Pour éviter certaines discussions jugées trop « embarrassantes », les anglais se sont dotés d’une très astucieux tableau qui leur permet d’informer les professionnels de la santé au sujet de leur transit intestinal sans avoir à rentrer trop dans les détails.
Ce tableau porte un nom, c’est l’ échelle Bristol, un outil qui a au minimum l’avantage d’éliminer un certain flou autour de la « question fécale » ! insert18
Et c’est aussi un repère visuel très utile dans le cadre du régime GAPS qui, s’il s’intéresse directement à la santé de nos intestins, s’intéresse obligatoirement à la façon dont les aliments sont digérés.
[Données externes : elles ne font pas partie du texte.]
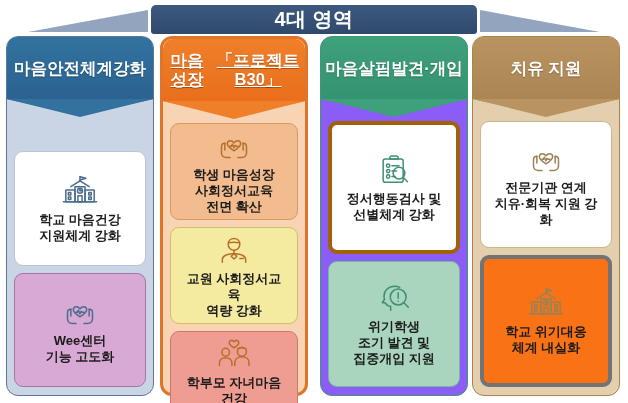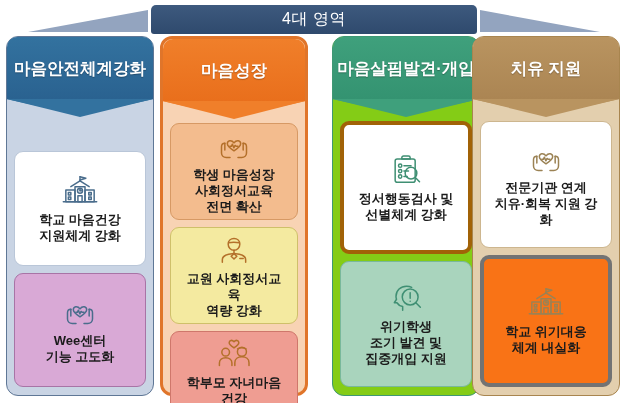"4대 영역" .banner-box span { font-size: 16px -> 20px; font-weight: normal -> bold }
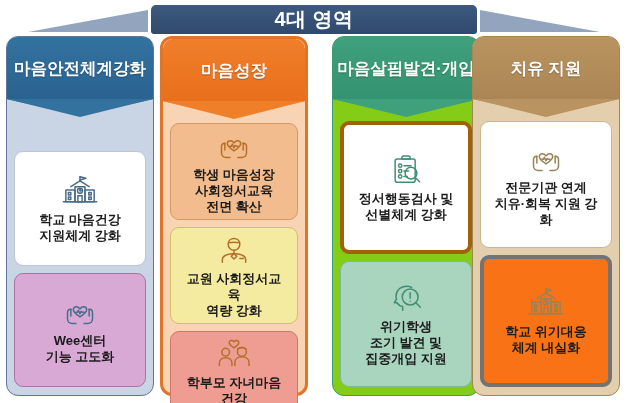"마음성장" .col-1 .head { text-decoration: none -> underline }
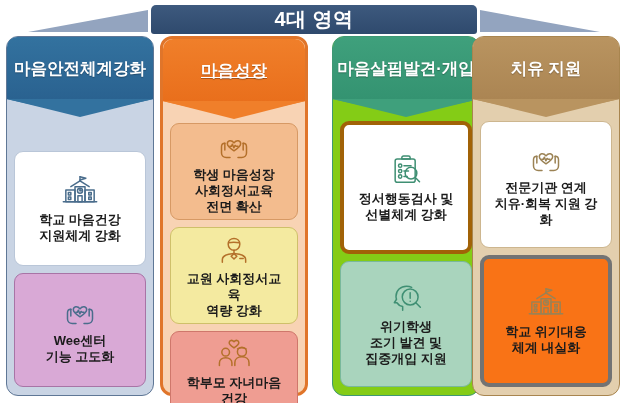"「프로젝트B30」" div { html: none -> <div>「프로젝트B30」</div> }
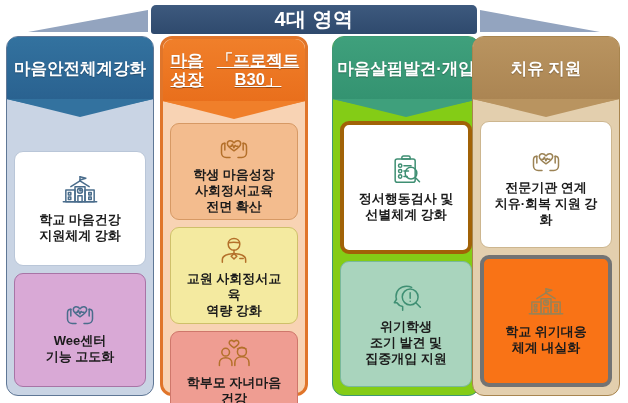"마음살핌" .col-2 { background: #84cc16 -> #8b5cf6; left: 332px -> 320px }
Pour cela, l’un des indices les plus clairs c’est la qualité d’élimination et l’évolution des selles au fur et à mesure du programme d’introduction.
A la lecture de certains témoignages sur des forums GAPS, je constate que ça donne lieu à des situations assez cocasses (et plutôt adorables) notamment auprès des plus petits et de leurs « mamans GAPS » qui en ont fait un jeu.
Extrait choisi : « Vous savez que vous suivez le GAPS quand un de vos enfants, après être passé au petit coin, se met à vous appeler à travers toute la maison en criant « POOP INSPECTOOOOR ? » (littéralement, « Inspecteur Popo ») devant les invités ! », explique une maman.